> _What the exercise asks_
In your copy of the data, keep every word exact and include no pictures.

[[ Supplied data, beginning ]]

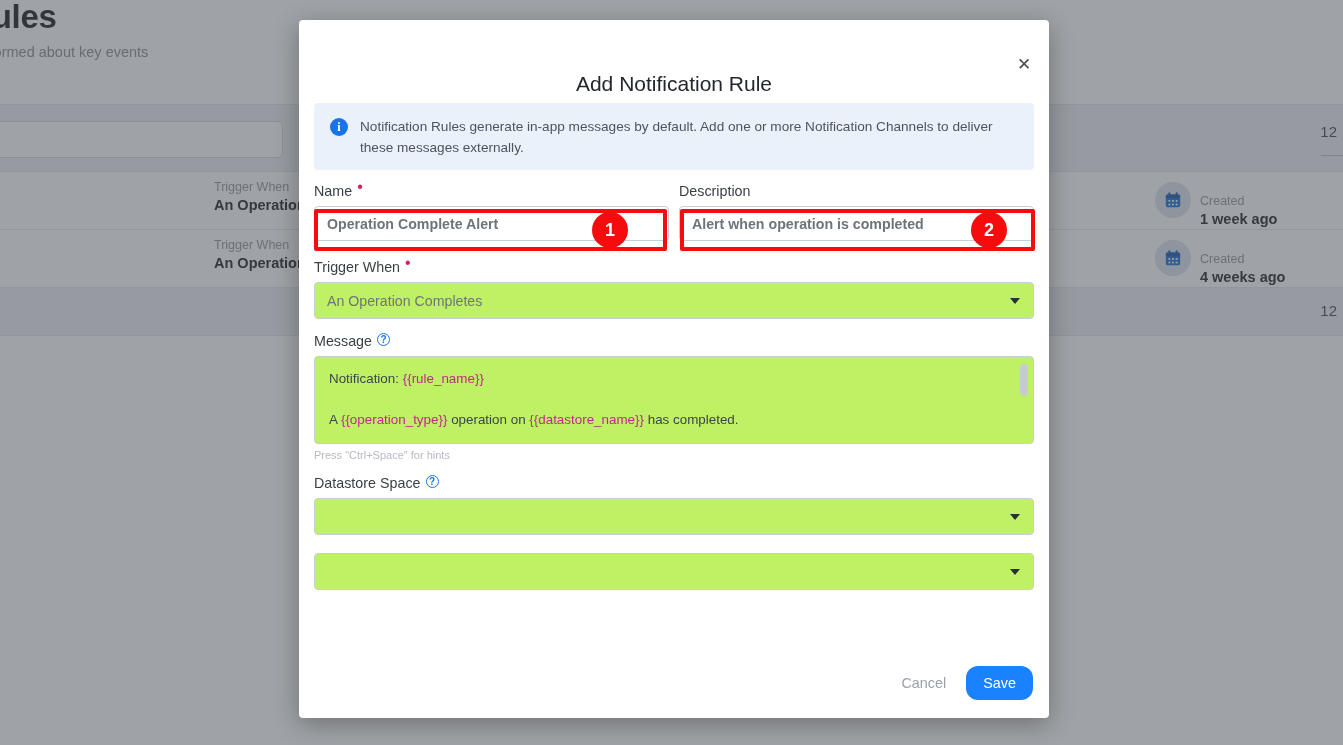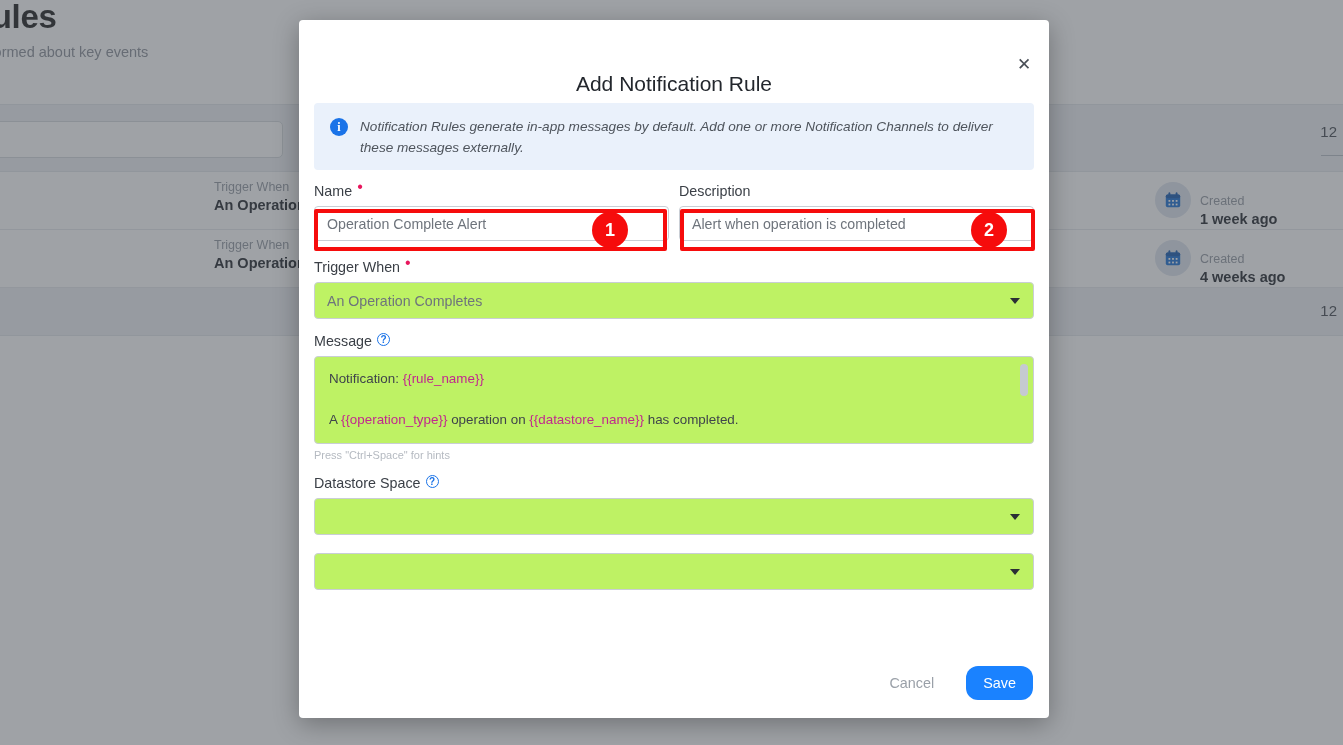--- a/index.html
+++ b/index.html
@@ -128,21 +128,20 @@
     background: #1a73e8; color: #fff;
     font-size: 12px; font-weight: 700;
     display: flex; align-items: center; justify-content: center;
     margin-top: 2px;
     font-family: "Liberation Serif", serif;
   }
   .info-text {
     margin-left: 12px;
     font-size: 13.6px; line-height: 21px; color: #4e545c;
     max-width: 645px;
-    font-style: italic;
   }
 
   
   .form {
     position: absolute; left: 15px; top: 163px;
     width: 720px;
   }
   .field-label {
     font-size: 14.3px; color: #3a3f46; margin-bottom: 7px;
     display: flex; align-items: flex-start; gap: 5px;
@@ -159,20 +158,21 @@
   .col { width: 355px; position: relative; }
 
   .txtinput {
     width: 100%; height: 35px;
     border: 1px solid #c9ced5; border-radius: 4px;
     background: #fff;
     padding: 0 12px;
     font-size: 14.2px; color: #5d636b;
     font-family: "Liberation Sans", sans-serif;
     outline: none;
+    font-weight: bold;
   }
   .txtinput::placeholder { color: #6e747c; }
 
   .selectbox {
     width: 100%; height: 37px;
     border: 1px solid #c9ced5; border-radius: 4px;
     background: #bef264;
     display: flex; align-items: center;
     padding: 0 10px 0 12px;
     font-size: 14.2px; color: #6e747c;
@@ -207,21 +207,21 @@
   .hint {
     font-size: 11px; color: #b5bac1; margin-top: 5px;
   }
 
   .mt18 { margin-top: 18px; }
   .mt14 { margin-top: 14px; }
 
   
   .footer {
     position: absolute; right: 16px; bottom: 18px;
-    display: flex; align-items: center; gap: 18px;
+    display: flex; align-items: center; gap: 6px;
   }
   .btn-cancel {
     background: none; border: none;
     font-size: 14.4px; color: #9aa0a8;
     padding: 9px 14px; cursor: pointer;
     font-family: "Liberation Sans", sans-serif;
   }
   .btn-save {
     background: #1a82ff; border: none; border-radius: 12px;
     color: #fff; font-size: 14.4px;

[[ Supplied data, end ]]

> _Result of the exercise_
--- a/index.html
+++ b/index.html
@@ -128,21 +128,20 @@
     background: #1a73e8; color: #fff;
     font-size: 12px; font-weight: 700;
     display: flex; align-items: center; justify-content: center;
     margin-top: 2px;
     font-family: "Liberation Serif", serif;
   }
   .info-text {
     margin-left: 12px;
     font-size: 13.6px; line-height: 21px; color: #4e545c;
     max-width: 645px;
-    font-style: italic;
   }
 
   
   .form {
     position: absolute; left: 15px; top: 163px;
     width: 720px;
   }
   .field-label {
     font-size: 14.3px; color: #3a3f46; margin-bottom: 7px;
     display: flex; align-items: flex-start; gap: 5px;
@@ -159,20 +158,21 @@
   .col { width: 355px; position: relative; }
 
   .txtinput {
     width: 100%; height: 35px;
     border: 1px solid #c9ced5; border-radius: 4px;
     background: #fff;
     padding: 0 12px;
     font-size: 14.2px; color: #5d636b;
     font-family: "Liberation Sans", sans-serif;
     outline: none;
+    font-weight: bold;
   }
   .txtinput::placeholder { color: #6e747c; }
 
   .selectbox {
     width: 100%; height: 37px;
     border: 1px solid #c9ced5; border-radius: 4px;
     background: #bef264;
     display: flex; align-items: center;
     padding: 0 10px 0 12px;
     font-size: 14.2px; color: #6e747c;
@@ -207,21 +207,21 @@
   .hint {
     font-size: 11px; color: #b5bac1; margin-top: 5px;
   }
 
   .mt18 { margin-top: 18px; }
   .mt14 { margin-top: 14px; }
 
   
   .footer {
     position: absolute; right: 16px; bottom: 18px;
-    display: flex; align-items: center; gap: 18px;
+    display: flex; align-items: center; gap: 6px;
   }
   .btn-cancel {
     background: none; border: none;
     font-size: 14.4px; color: #9aa0a8;
     padding: 9px 14px; cursor: pointer;
     font-family: "Liberation Sans", sans-serif;
   }
   .btn-save {
     background: #1a82ff; border: none; border-radius: 12px;
     color: #fff; font-size: 14.4px;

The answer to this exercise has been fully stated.